**WORK TO COMPLETE:** Nothing but the lines below between the line holding "[233,323,395,336] 2018: Research" and the line holding "[348,360,465,377] Optoelectronics ->", inclusive, should appear in the answer, each set down exactly.

=== DATA IN THIS EXERCISE ===

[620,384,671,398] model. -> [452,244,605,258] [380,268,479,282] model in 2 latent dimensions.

===
=== DATA IN THIS EXERCISE ===

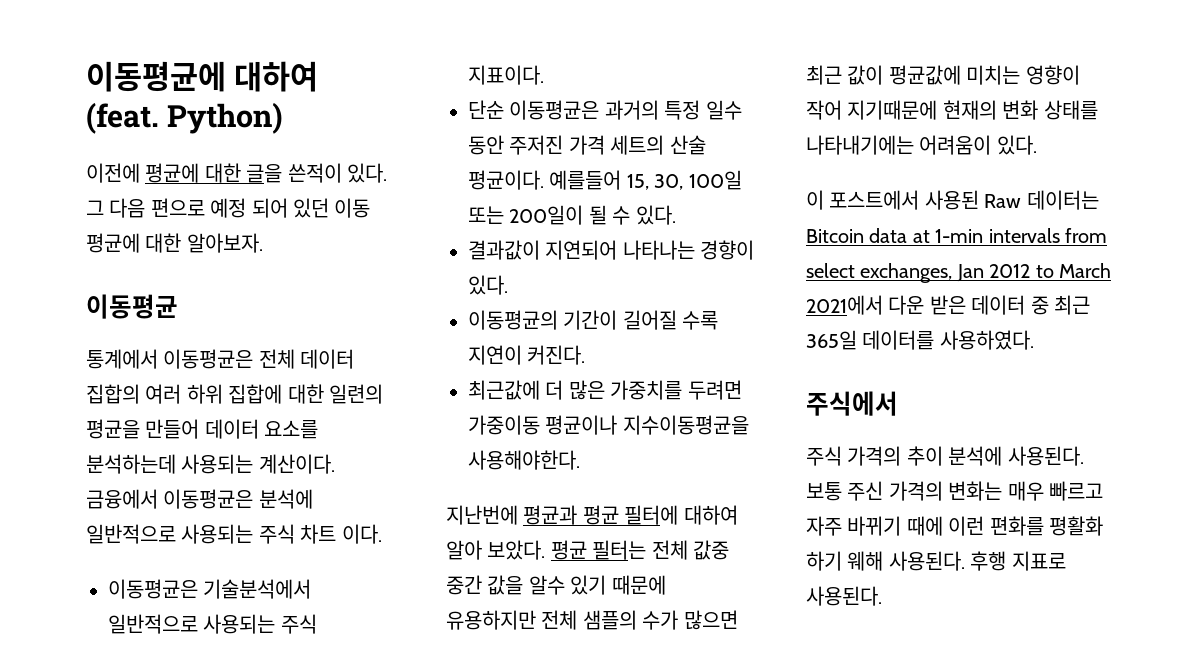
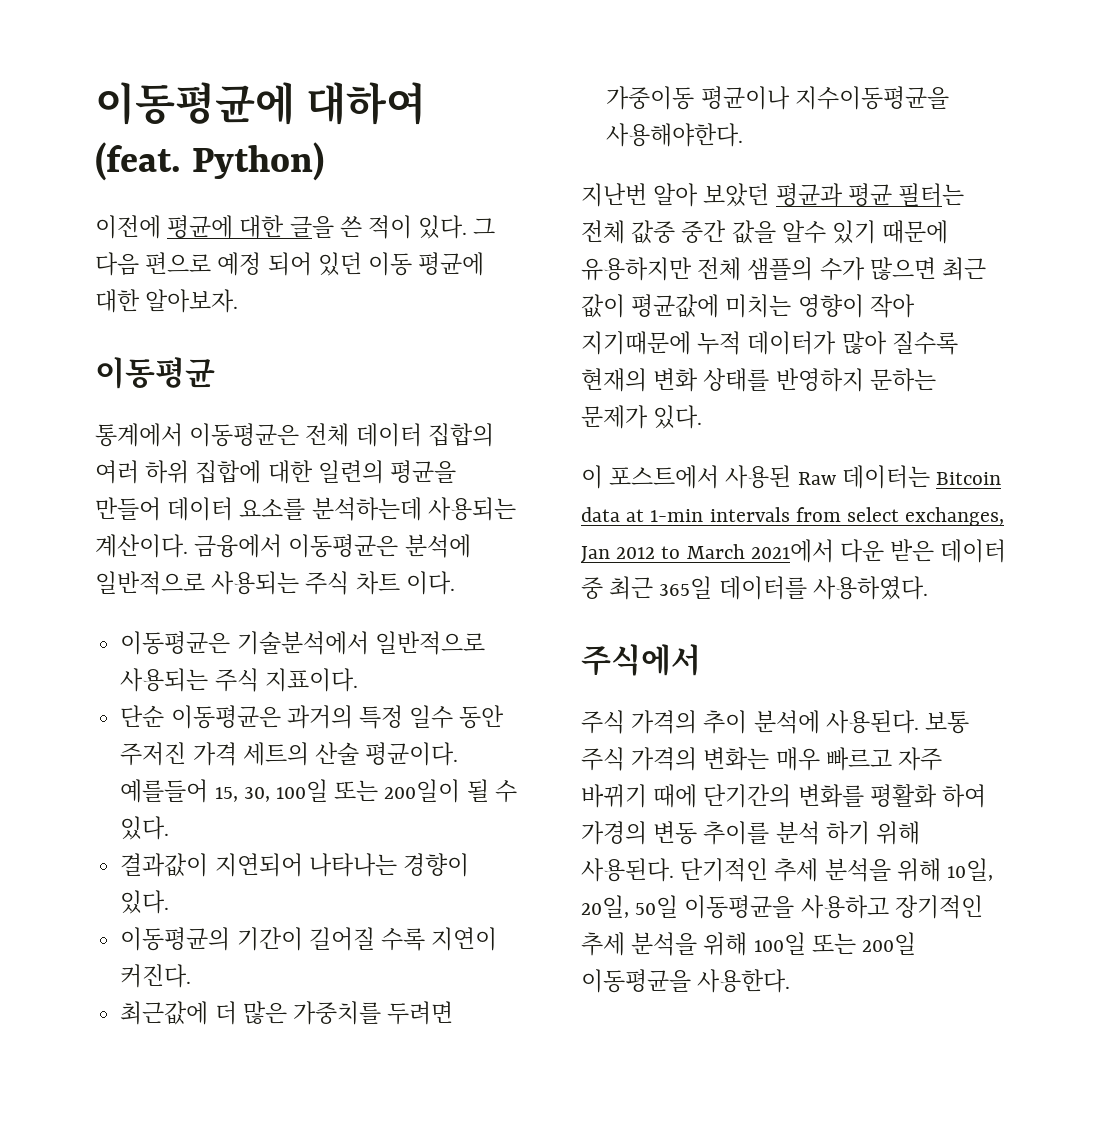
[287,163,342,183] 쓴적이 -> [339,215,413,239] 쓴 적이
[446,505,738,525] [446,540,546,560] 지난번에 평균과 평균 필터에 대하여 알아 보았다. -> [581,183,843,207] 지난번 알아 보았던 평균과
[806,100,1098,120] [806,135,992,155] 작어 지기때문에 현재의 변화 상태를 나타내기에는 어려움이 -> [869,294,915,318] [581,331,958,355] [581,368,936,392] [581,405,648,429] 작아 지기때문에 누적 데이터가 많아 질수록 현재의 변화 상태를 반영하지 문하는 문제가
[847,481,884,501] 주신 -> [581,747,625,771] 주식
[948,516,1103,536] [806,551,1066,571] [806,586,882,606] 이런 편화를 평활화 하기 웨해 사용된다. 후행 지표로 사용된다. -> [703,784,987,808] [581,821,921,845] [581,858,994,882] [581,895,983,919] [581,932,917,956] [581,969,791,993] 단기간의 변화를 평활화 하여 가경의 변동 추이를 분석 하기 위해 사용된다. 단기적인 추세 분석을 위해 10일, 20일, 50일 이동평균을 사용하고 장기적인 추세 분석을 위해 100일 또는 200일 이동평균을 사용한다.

===
=== DATA IN THIS EXERCISE ===

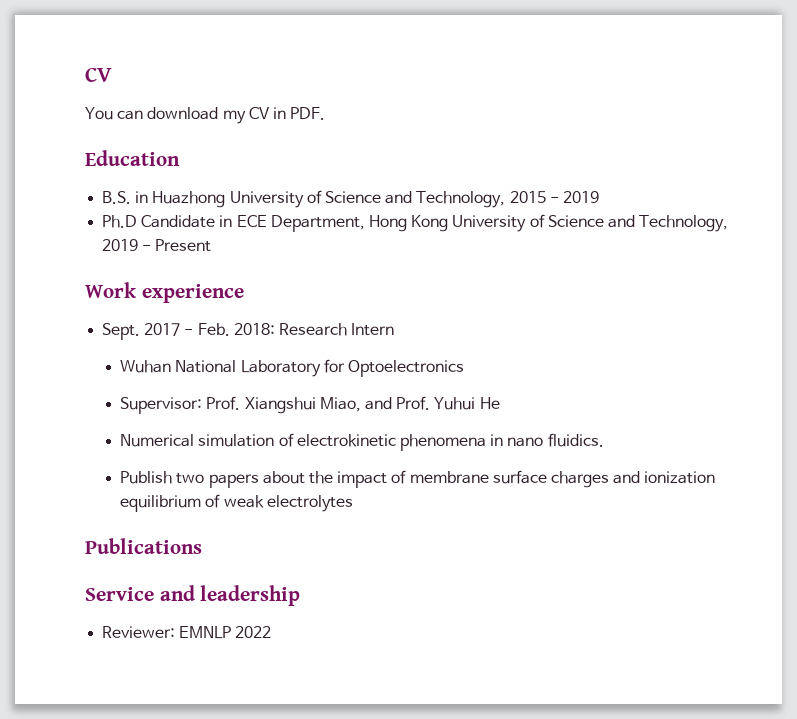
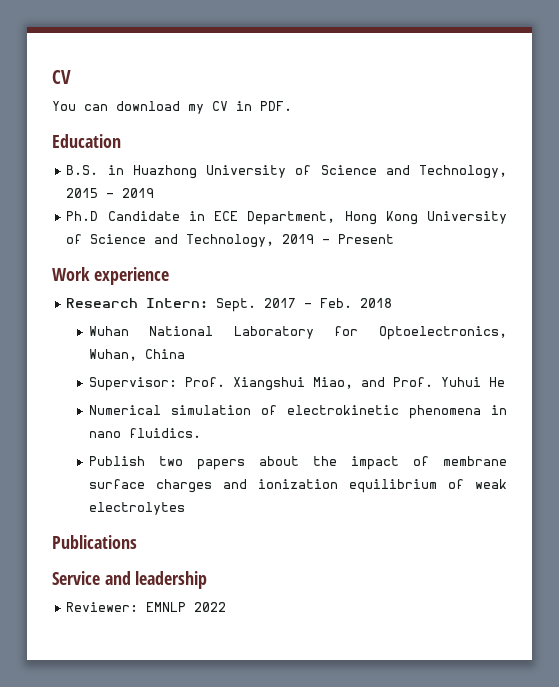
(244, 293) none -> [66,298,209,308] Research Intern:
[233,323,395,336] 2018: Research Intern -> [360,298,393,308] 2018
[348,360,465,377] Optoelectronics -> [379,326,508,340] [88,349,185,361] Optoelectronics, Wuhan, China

===

**WRITTEN REPLY:**
[233,323,395,336] 2018: Research Intern -> [360,298,393,308] 2018
[348,360,465,377] Optoelectronics -> [379,326,508,340] [88,349,185,361] Optoelectronics, Wuhan, China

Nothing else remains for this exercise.